Soacha is an autonomous municipality of the department of Cundinamarca in Colombia, and part of the Metropolitan Area of Bogotá. It has an important industrial zone and is home to mostly working-class families. Soacha borders Bojacá and Mosquera to the north, Sibaté and Pasca to the south, to the east the capital Bogotá and to the west Granada and San Antonio del Tequendama.

== Demographics ==
With a population of 778,400 (2023 projection), it is the biggest city in Cundinamarca and one of the biggest in Colombia.

== Etymology ==
The name Soacha is derived from the Chibcha words Súa, name of Sun god Sué, and chá which means "man"; "Man of the Sun". The original name Suecha has been changed to Soacha over time.

== History ==
Soacha was inhabited first by indigenous groups during the Herrera Period and later became an important village in the Muisca Confederation, the former country of the Muisca before the arrival of the Spanish conquistadors. The zipa of Bacatá (now known as Bogotá) ruled over Soacha.

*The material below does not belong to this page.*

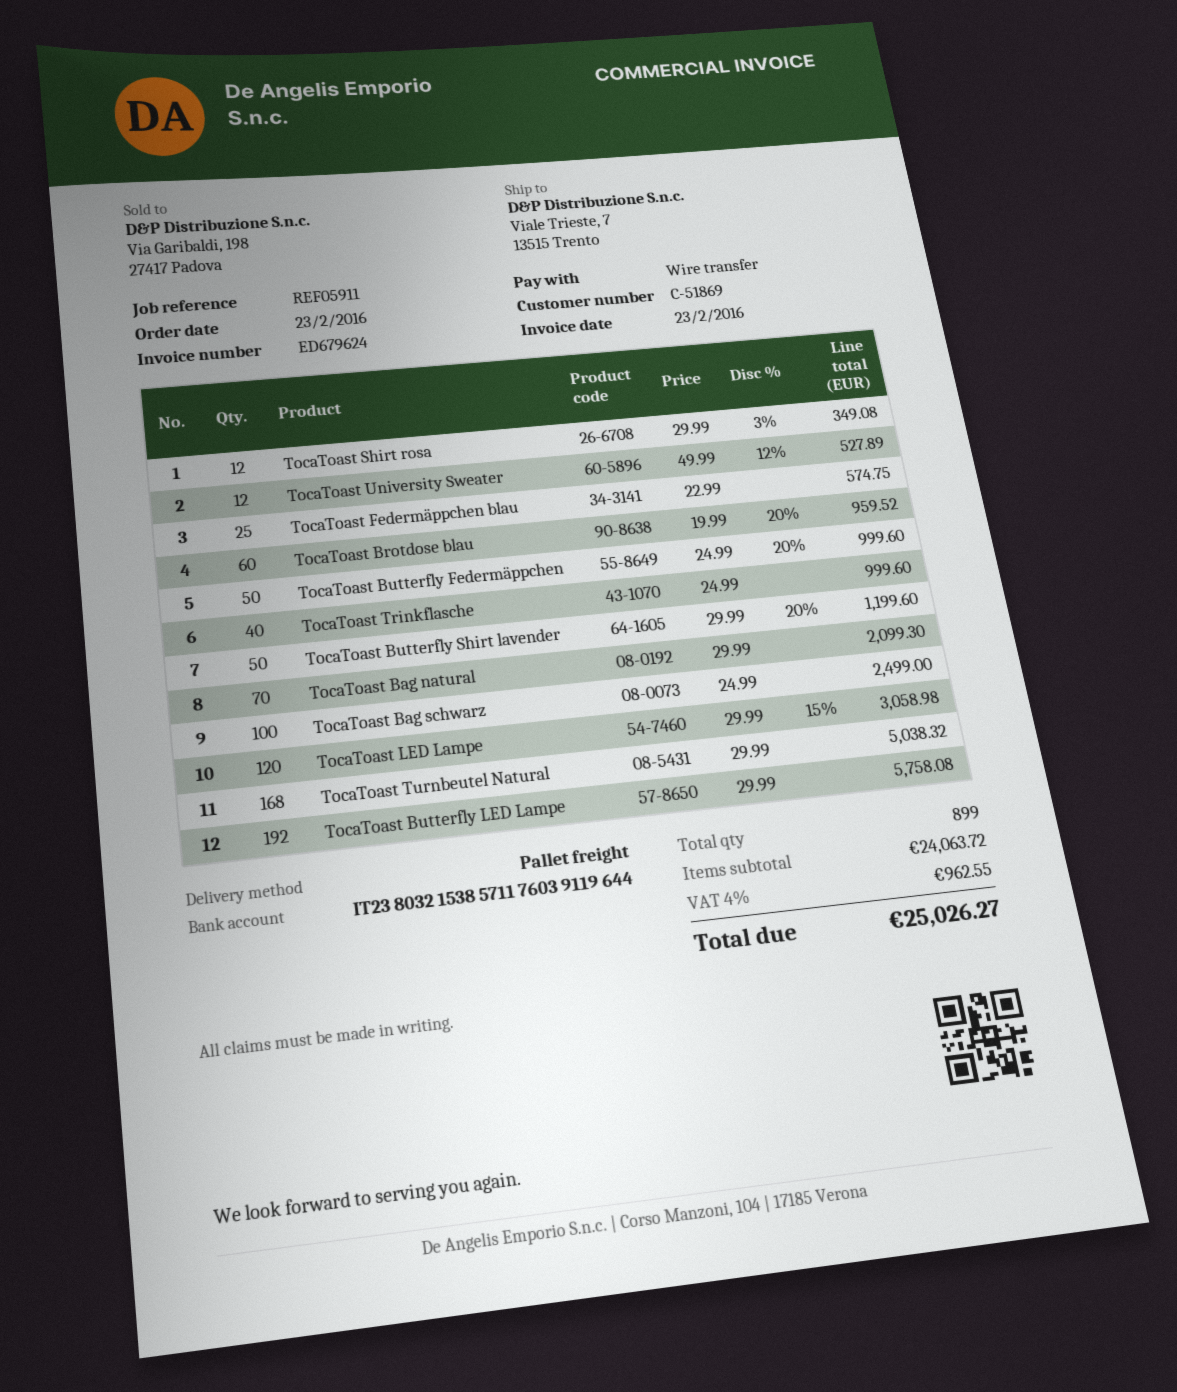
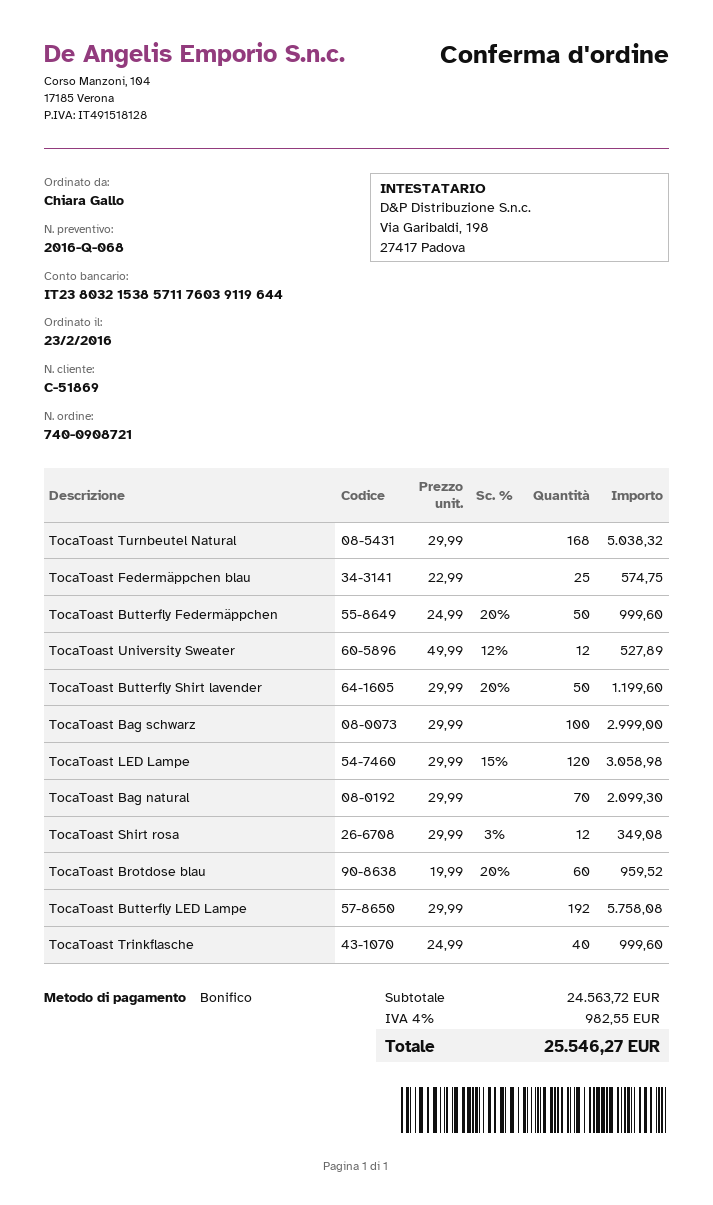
TocaToast Bag schwarz: 100 x 24.99 = 2499.00 -> 100 x 29.99 = 2999.00
subtotal: 24063.72 -> 24563.72
tax: 4% = 962.55 -> 4% = 982.55
total: 25026.27 -> 25546.27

Modern Soacha was founded on 15 August 1600. It gained national notoriety after the presidential candidate Luis Carlos Galán was assassinated on August 18, 1989, while visiting the city during his presidential campaign.

Also during 1989, the bombing of Avianca Flight 203 happened in Soacha, killing everyone on-board plus three Soacha residents. The bombing was planned by Cartel de Medellin leader Pablo Escobar, who intended to murder presidential candidate César Gaviria, who was supposed to be on board. Gaviria had decided not to fly and instead went on to become President of Colombia.

In 2008, the 'false positives' scandal broke when 22 men from Soacha who had been recruited for work were found dead several hundreds of miles away. They had been killed by the military and presented to authorities as guerrilla fighters (insurgents) killed in battle, in order to increase action head counts. Similar cases have since appeared all over the country.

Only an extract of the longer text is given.